The Company maintains its books and records on a legal entity basis for the preparation of financial statements in conformity
with GAAP. The following table presents information prepared from the Companys internal management information
system, which is maintained on a line of business level through allocations from legal entities.
US Card Segment
Table 2: U.S. Card
As of and for the Year Ended
December 31,
(Dollars in thousands) 2006 2005 2004
Earnings (Managed Basis)
Interest income $ 6,872,507 $ 6,614,854 $ 6,368,944
Interest expense 2,156,709 1,820,898 1,713,047
Net interest income 4,715,798 4,793,956 4,655,897
Non-interest income 3,255,681 3,321,457 3,219,567
Total revenue 7,971,479 8,115,413 7,875,464
Provision for loan losses 1,644,619 2,279,109 2,207,888
Non-interest expense 3,521,627 3,356,600 3,499,918
Income before taxes 2,805,233 2,479,704 2,167,658
Income taxes 981,833 870,351 780,357
Net income $ 1,823,400 $ 1,609,353 $ 1,387,301
Selected Metrics (Managed Basis)
Period end loans held for investment $ 53,623,680 $ 49,463,522 $ 48,609,571
Average loans held for investment $ 49,484,223 $ 46,827,775 $ 45,812,973
Loan Yield 13.89% 14.13% 13.90%
Net charge-off rate 3.37% 5.01% 5.05%
30+ day delinquency rate 3.74% 3.44% 3.97%
Purchase Volume(1) $ 83,126,876 $ 73,687,136 $ 64,039,668
Number of Total Accounts (000s) 37,630 37,645 38,269
(1) Includes purchase transactions net of returns and excludes cash advance transactions.

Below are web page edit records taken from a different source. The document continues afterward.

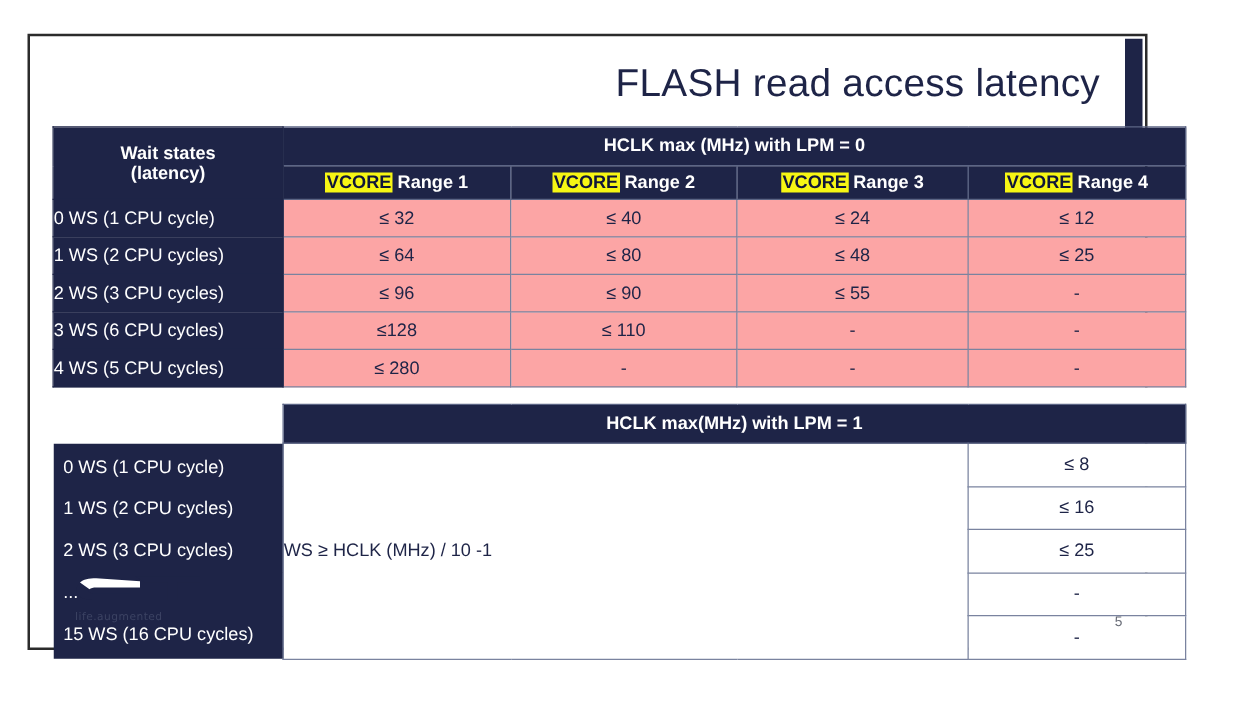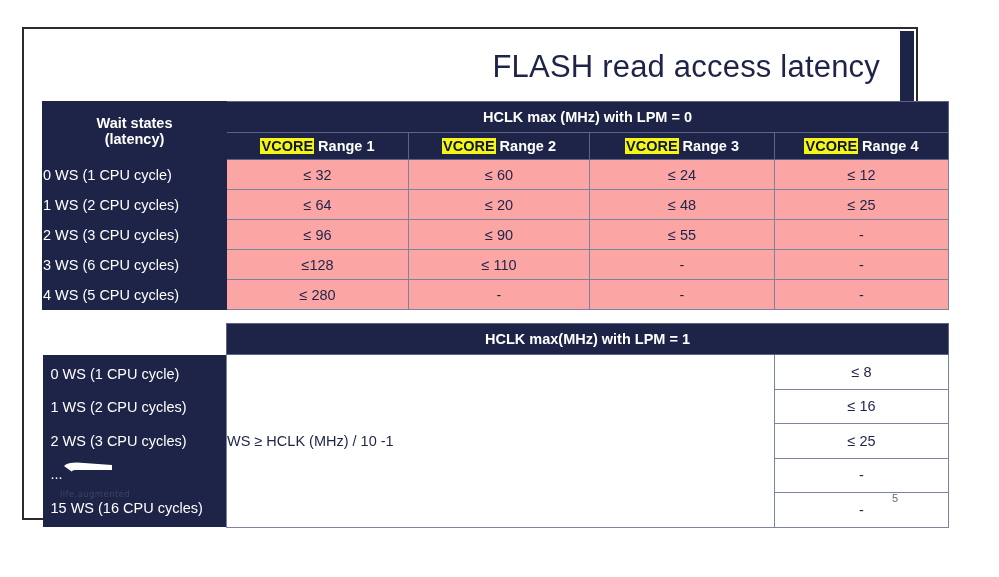--- a/index.html
+++ b/index.html
@@ -214,28 +214,28 @@
         <tr>
           <td class="hdr"><span class="vcore">VCORE</span><span> Range 1</span></td>
           <td class="hdr"><span class="vcore">VCORE</span><span> Range 2</span></td>
           <td class="hdr"><span class="vcore">VCORE</span><span> Range 3</span></td>
           <td class="hdr"><span class="vcore">VCORE</span><span> Range 4</span></td>
         </tr>
 
         <tr>
           <td class="rowlabel">0 WS (1 CPU cycle)</td>
           <td class="val">≤ 32</td>
-          <td class="val">≤ 60</td>
+          <td class="val">≤ 40</td>
           <td class="val">≤ 24</td>
           <td class="val">≤ 12</td>
         </tr>
         <tr>
           <td class="rowlabel">1 WS (2 CPU cycles)</td>
           <td class="val">≤ 64</td>
-          <td class="val">≤ 20</td>
+          <td class="val">≤ 80</td>
           <td class="val">≤ 48</td>
           <td class="val">≤ 25</td>
         </tr>
         <tr>
           <td class="rowlabel">2 WS (3 CPU cycles)</td>
           <td class="val">≤ 96</td>
           <td class="val">≤ 90</td>
           <td class="val">≤ 55</td>
           <td class="val">-</td>
         </tr>

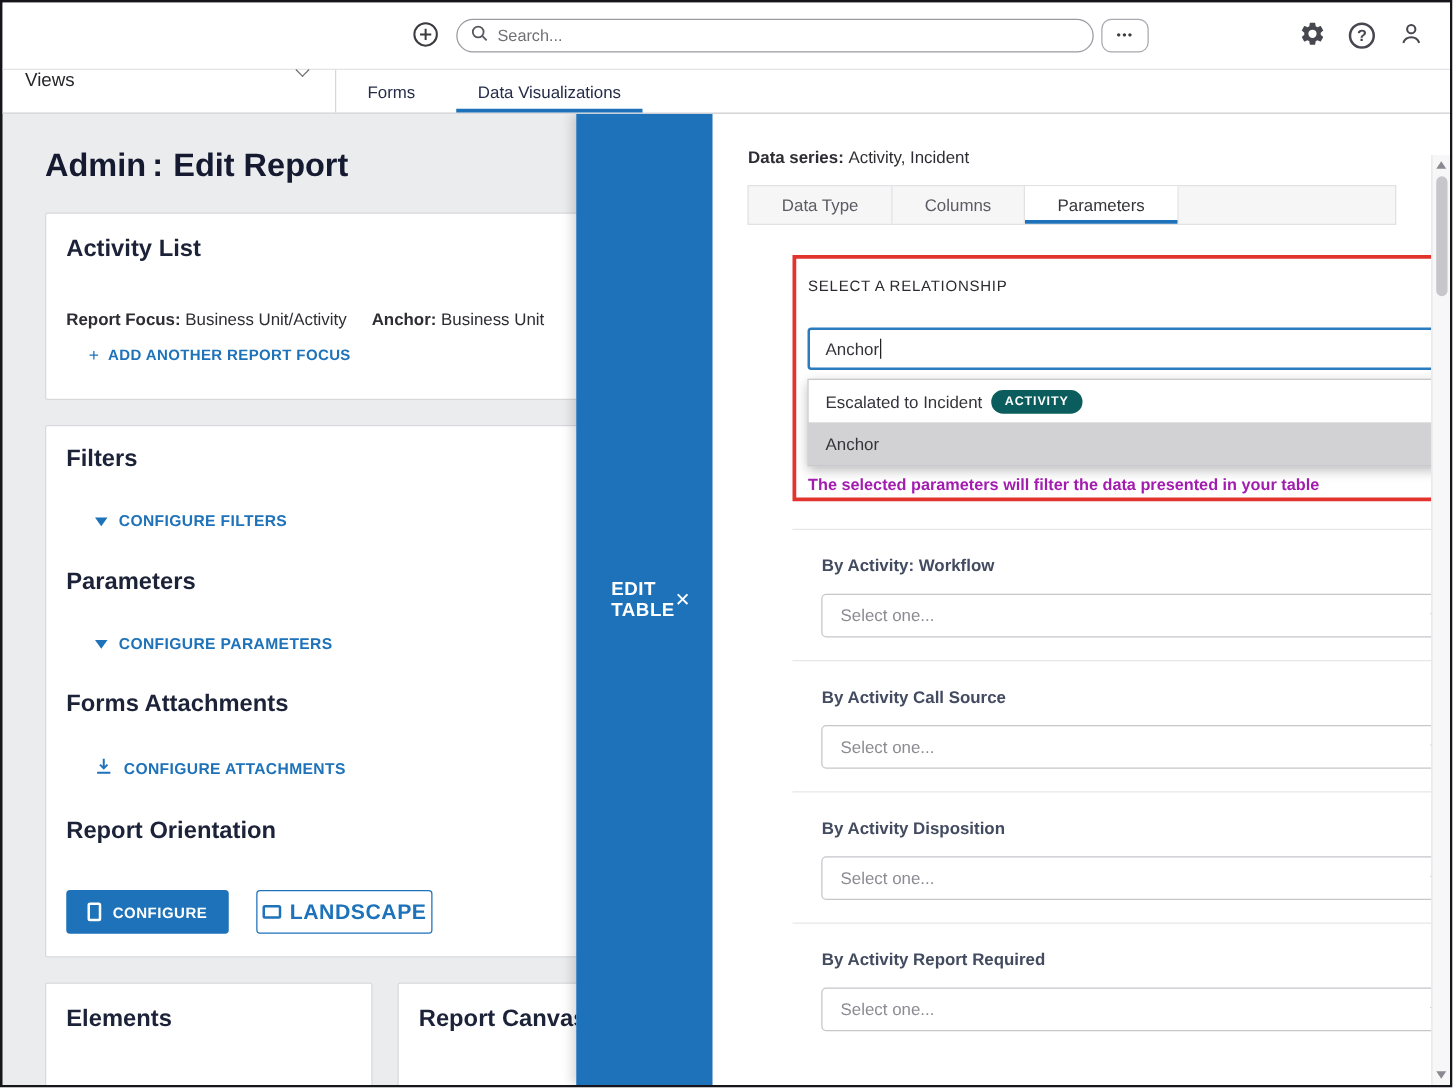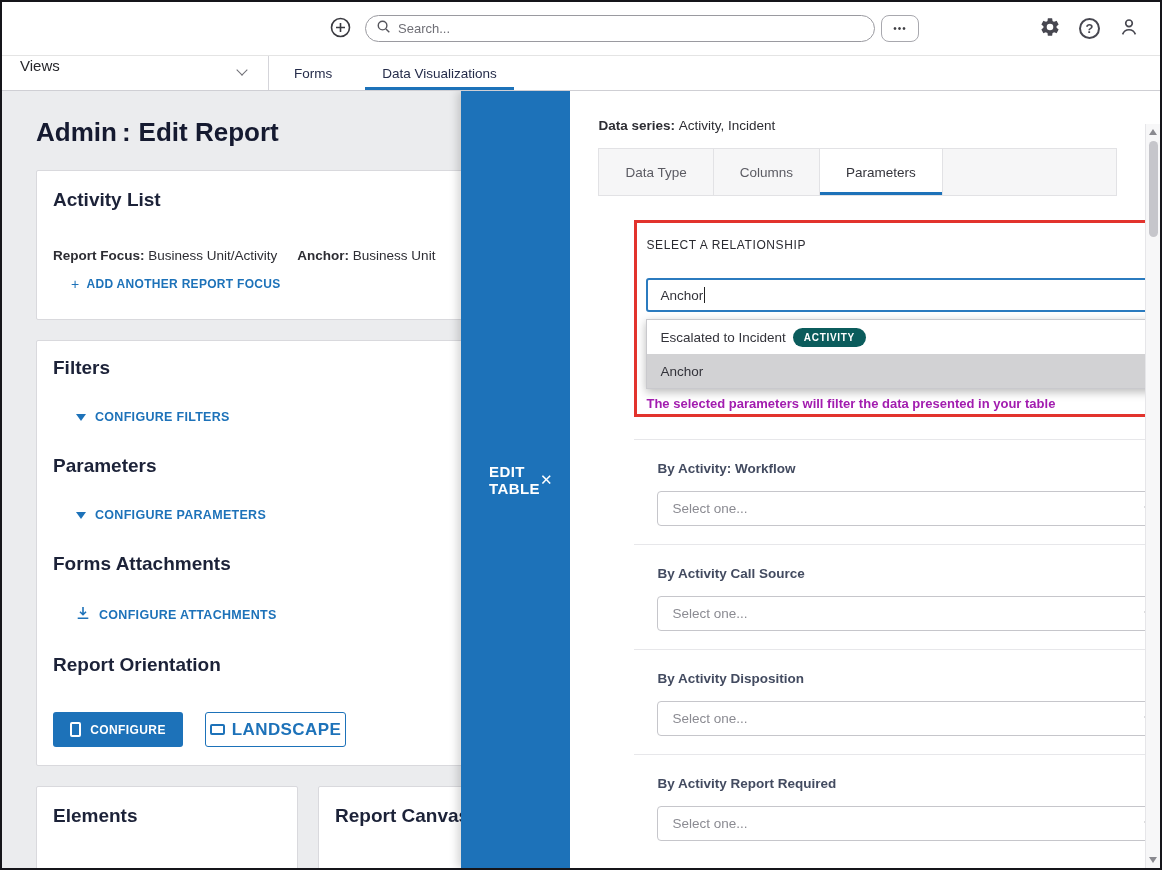--- a/index.html
+++ b/index.html
@@ -19,22 +19,22 @@
 .searchbox input::placeholder { color:#6f6f76; }
 .more-btn { margin-left:6px; width:38px; height:27px; border:1px solid #a8a8ae; border-radius:8px;
   background:#fff; color:#3d3d42; font-size:10px; letter-spacing:1px; display:flex;
   align-items:center; justify-content:center; cursor:pointer; }
 .top-right { margin-left:auto; display:flex; align-items:center; gap:18px; }
 .help-circle { width:21px; height:21px; border:2px solid #474750; border-radius:50%; color:#474750;
   font-size:13px; font-weight:bold; display:flex; align-items:center; justify-content:center; }
 
 
 .navbar { flex:0 0 35px; background:#fff; border-bottom:1px solid #cfcfd4; display:flex; align-items:stretch; }
-.views { width:267px; display:flex; align-items:flex-end; justify-content:space-between;
-  padding:0 22px 16px 18px; border-right:1px solid #d5d5da; cursor:pointer;gap:29px; }
+.views { width:267px; display:flex; align-items:flex-start; justify-content:space-between;
+  padding:0 22px 4px 18px; border-right:1px solid #d5d5da; cursor:pointer;gap:29px; }
 .views-label { font-size:15px; color:#26262b; }
 .nav-tab { display:flex; align-items:center; padding:0 25px; font-size:13.5px; color:#252c4a;
   cursor:pointer; position:relative; }
 .nav-tab.active::after { content:""; position:absolute; left:8px; right:8px; bottom:0; height:3px; background:#1d72b9; }
 
 
 .chev { width:8px; height:8px; border-right:1.6px solid #6f6f76; border-bottom:1.6px solid #6f6f76;
   transform:rotate(45deg); margin-top:-4px; flex:0 0 auto; }
 
 
@@ -78,21 +78,21 @@
 .panel { position:absolute; top:0; bottom:0; left:459px; right:0; background:#fff; z-index:10;
   box-shadow:-3px 0 9px rgba(0,0,0,.18); display:flex; flex-direction:row; }
 .panel-header { flex:0 0 33px; background:#1d72b9; color:#fff; display:flex; align-items:center;
   padding:0 18px 0 28px; }
 .panel-title { font-size:15px; font-weight:bold; letter-spacing:.4px; }
 .panel-close { margin-left:auto; color:#fff; font-size:15px; cursor:pointer; background:none; border:none; }
 .panel-body { flex:1; position:relative; padding:0 43px 0 28px; overflow:hidden; }
 .data-series { margin-top:27px; font-size:13.5px; color:#2d2d33; }
 .data-series b { font-weight:bold; }
 
-.ptab-bar { margin-top:15px; height:48px; background:#f6f6f7; border:1px solid #e2e2e5; display:flex; }
+.ptab-bar { margin-top:15px; height:32px; background:#f6f6f7; border:1px solid #e2e2e5; display:flex; }
 .ptab { display:flex; align-items:center; justify-content:center; padding:0 26px; font-size:13.5px;
   color:#5b5b63; border-right:1px solid #e2e2e5; cursor:pointer; position:relative; }
 .ptab.active { background:#fff; color:#34343b; }
 .ptab.active::after { content:""; position:absolute; left:0; right:0; bottom:0; height:3px; background:#1d72b9; }
 
 .highlight-box { margin-top:24px; margin-left:36px; width:562px; height:197px;
   border:3px solid #e2332d; overflow:hidden; padding:0 9px; }
 .rel-label { margin-top:15px; font-size:12px; color:#2a2a30; letter-spacing:.6px; }
 .combobox { margin-top:26px; height:34px; border:2px solid #2b7bbf; border-radius:3px; display:flex;
   align-items:center; padding:0 12px; font-size:13.5px; color:#33333a; cursor:text; background:#fff; }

The U.S. Card segment consists of domestic consumer credit card lending activities.
Year Ended December 31, 2006 Compared to Year Ended December 31, 2005
U.S. Card segment earnings increased year over year primarily due to the favorable credit environment. Throughout 2006,
charge-offs remained at historically low levels following the change in bankruptcy legislation in the fourth quarter of 2005.